EXERCISE AIM: From the data underneath, reproduce exactly the stretch that begins at the line with "top: 32px ->" and ends after the line with "text-align: left ->".

*** MATERIAL PROVIDED ***

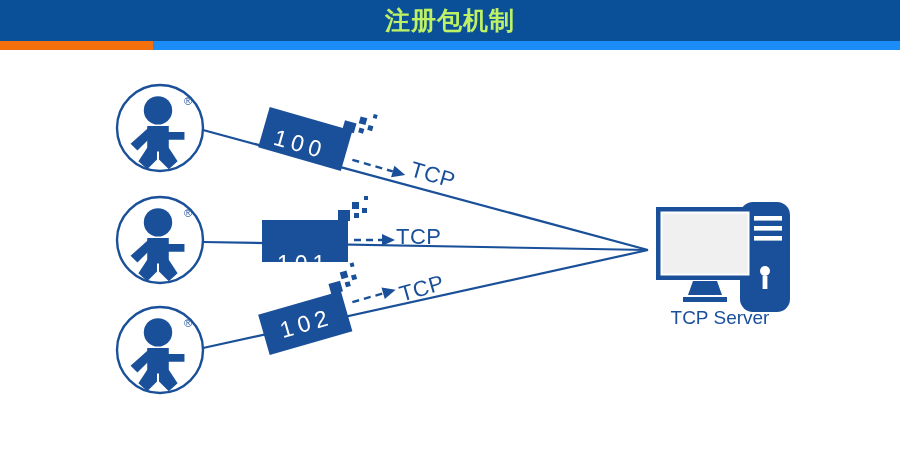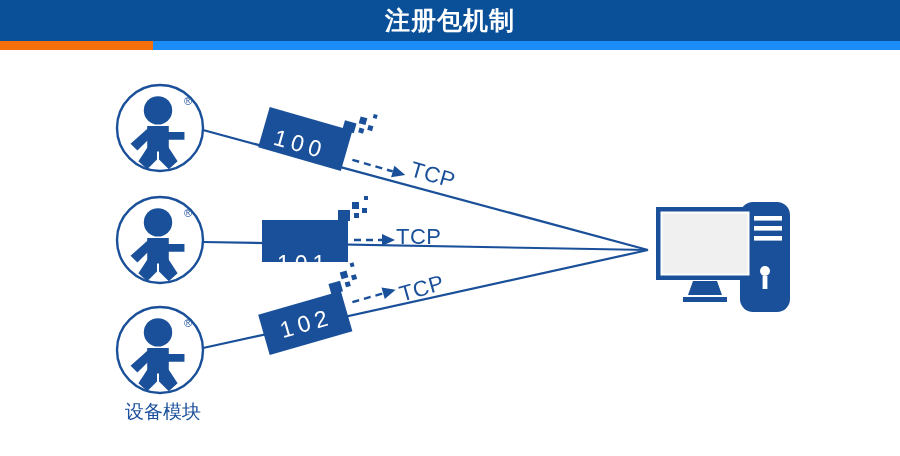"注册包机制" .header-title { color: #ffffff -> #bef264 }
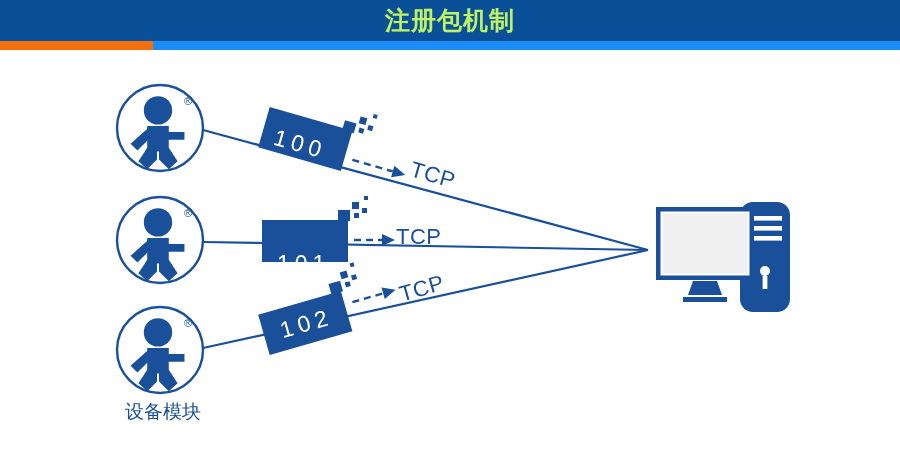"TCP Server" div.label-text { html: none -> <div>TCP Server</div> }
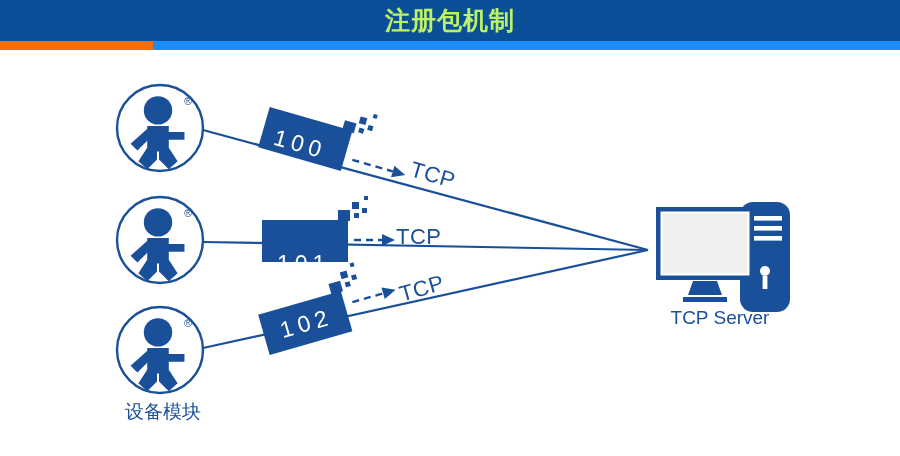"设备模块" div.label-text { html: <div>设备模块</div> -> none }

*** End of MATERIAL PROVIDED ***
*** MATERIAL PROVIDED ***

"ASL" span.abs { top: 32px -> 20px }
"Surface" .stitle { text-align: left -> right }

*** End of MATERIAL PROVIDED ***

EXPECTED ANSWER:
"ASL" span.abs { top: 32px -> 20px }
"Surface" .stitle { text-align: left -> right }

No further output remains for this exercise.